If you found some trouble trying to compile ProDiKi, please refer first to the README file
that comes with your distribution or better, from CVS. If anything fails, please
provide me some information as what you did and some piece of the result on your
console, or at least, the message you get, posting at project's
bugtrack
(thank you).
You may also try some of the scripts I use to clean the source tree, instead of reinstalling:
These are the implemented make options for this project:
make
This simply checks and builds dependancies, and object files ("compiles")
make link
Links object files to build an executable or library (where applicable)
make install
Installs linked executables or libraries. First links them if no object files are available.

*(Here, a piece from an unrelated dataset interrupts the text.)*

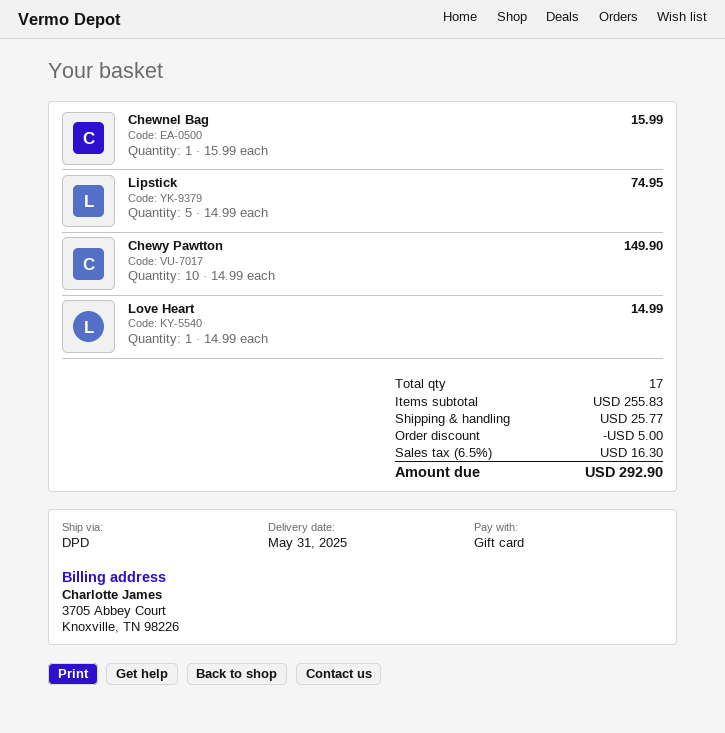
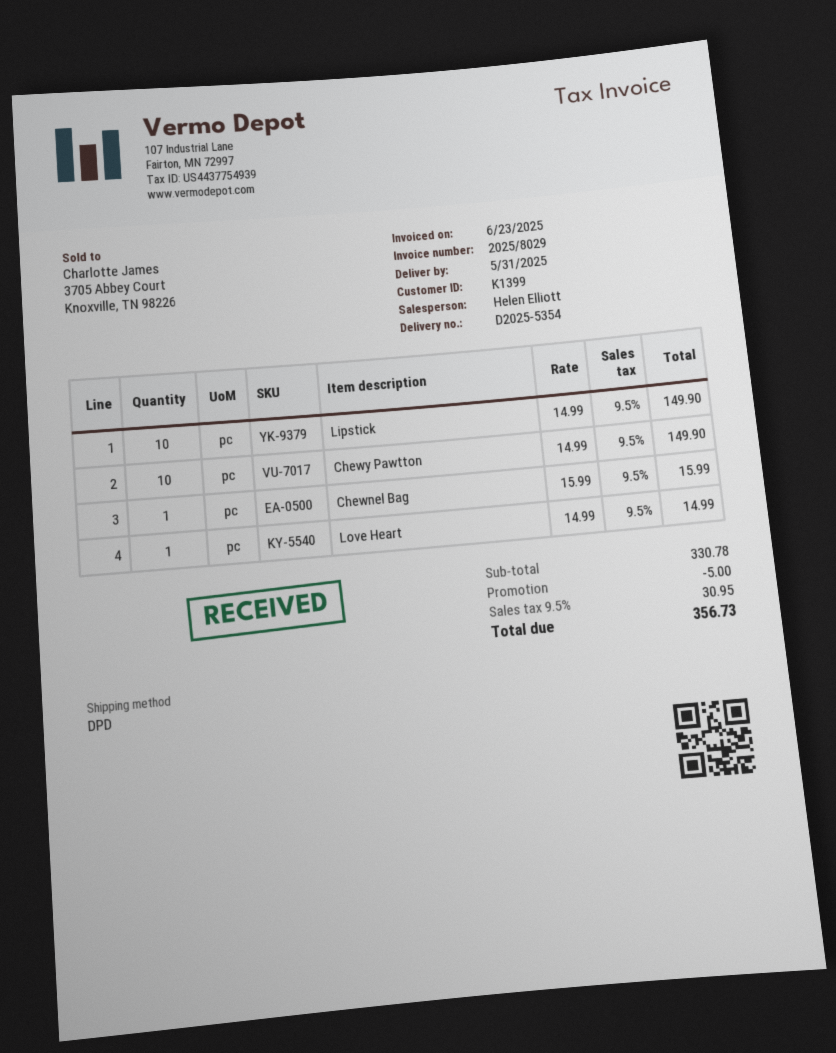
Lipstick: 5 x 14.99 = 74.95 -> 10 x 14.99 = 149.90
subtotal: 255.83 -> 330.78
shipping: 25.77 -> none
tax: 6.5% = 16.30 -> 9.5% = 30.95
total: 292.90 -> 356.73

Also installs examples, from the examples directory.
make clean
Deletes all the compilation results (dependancies, object files, and executables/libraries)
make installdirs
Creates the installation dirs (if not already created and have enough privileges).
It is recommended to create topmost directory manually (/usr/local/prodiki) as
root, change its ownership, and then perform this option to create the rest of the
tree below there without trouble (related to ownership mismatches).